◆ **Exercise requirements**: An exact copy is required of every line from the one with "font-size: 28px ->" through the end of the data below, and the pictures must stay out of it.

===== Data extract =====

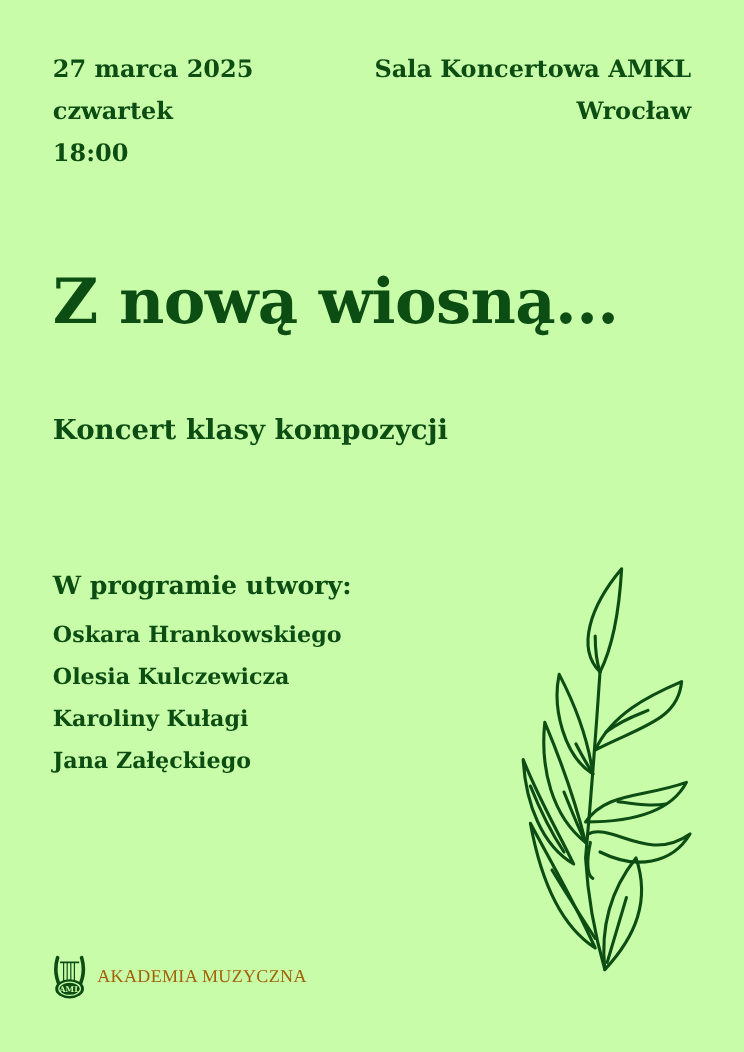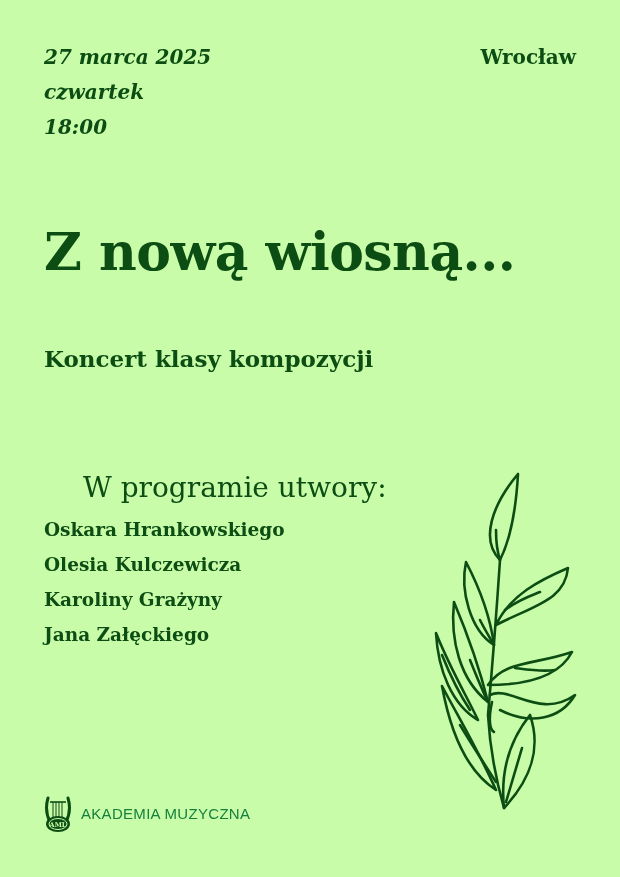"27 marca 2025" .date-block { font-style: italic -> none }
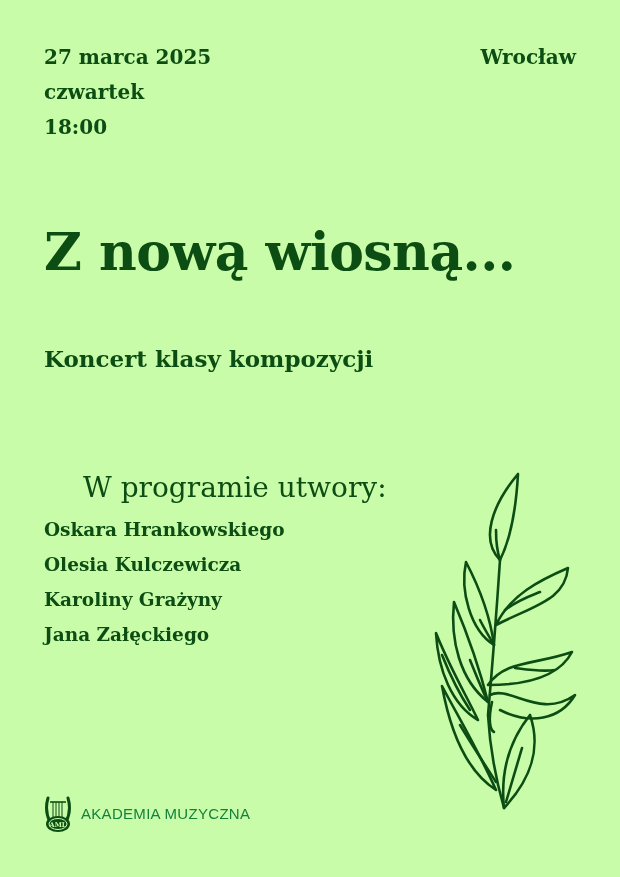"Sala Koncertowa AMKL" div { html: none -> <div>Sala Koncertowa AMKL</div> }
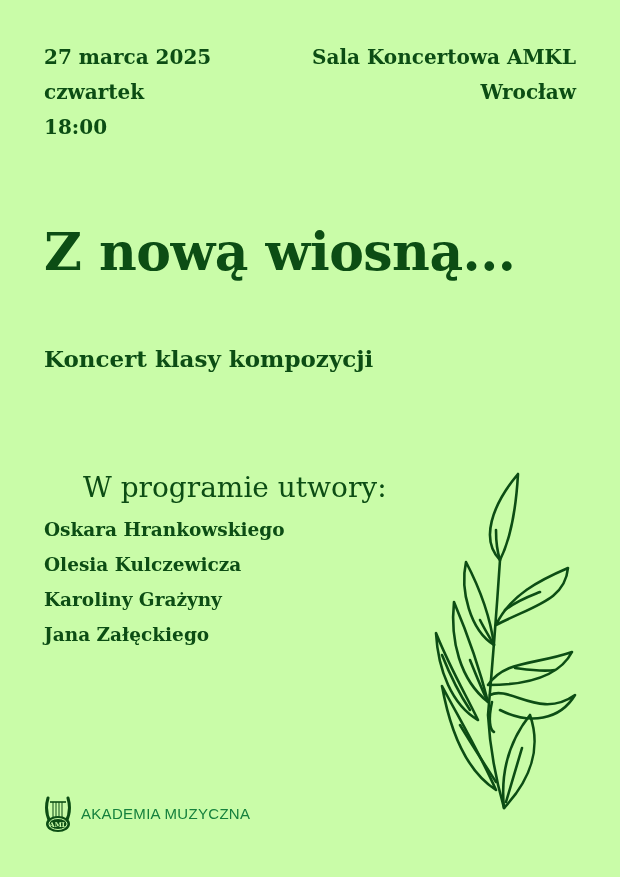"W programie utwory:" .program-head { font-size: 28px -> 21px; font-weight: normal -> bold; margin-left: 39px -> none }
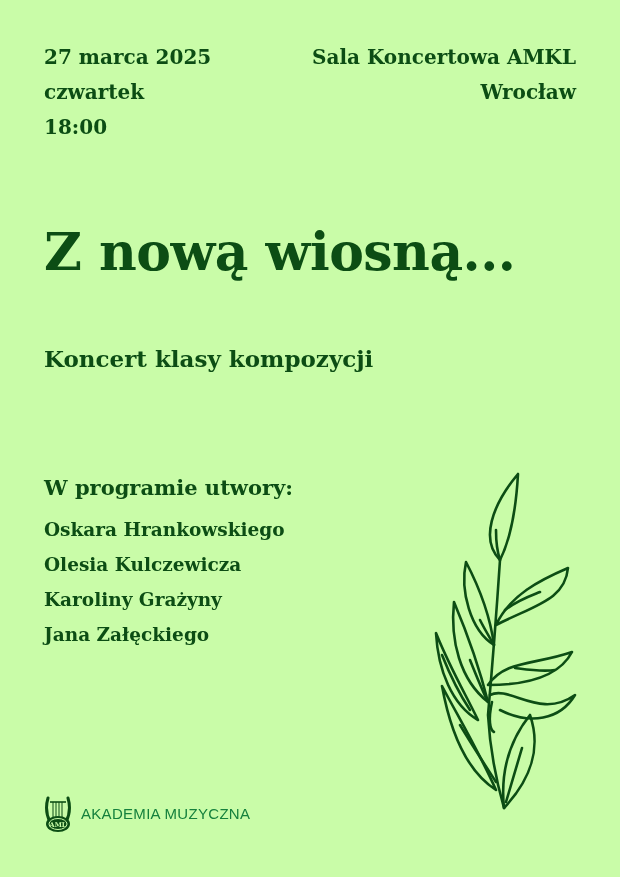"Karoliny Grażyny" div { text: Grażyny -> Kułagi }
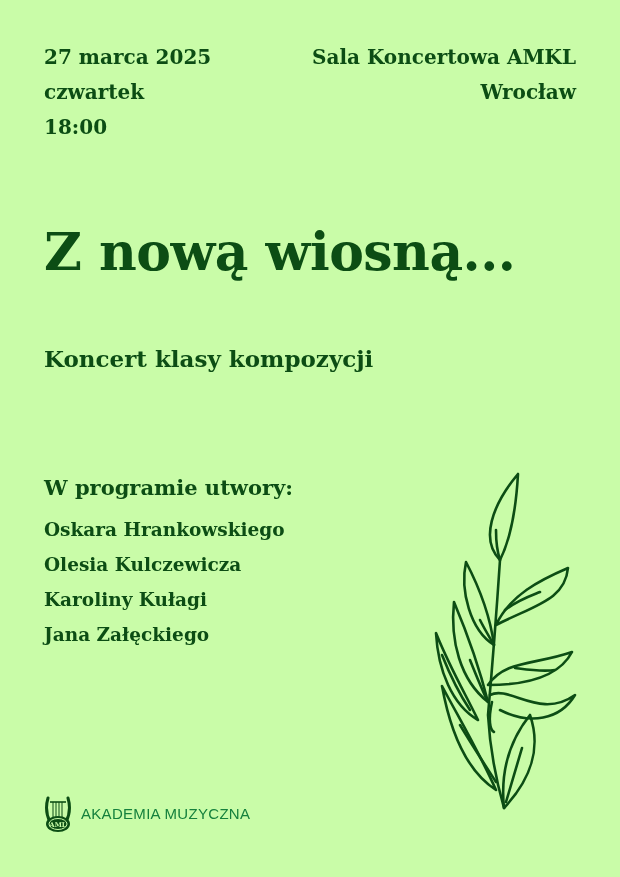"AKADEMIA MUZYCZNA" .logo-text { color: #15803d -> #a16207; font-family: Liberation Sans, sans-serif -> Liberation Serif, serif }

=====

◆ **Solution to this problem**:
"W programie utwory:" .program-head { font-size: 28px -> 21px; font-weight: normal -> bold; margin-left: 39px -> none }
"Karoliny Grażyny" div { text: Grażyny -> Kułagi }
"AKADEMIA MUZYCZNA" .logo-text { color: #15803d -> #a16207; font-family: Liberation Sans, sans-serif -> Liberation Serif, serif }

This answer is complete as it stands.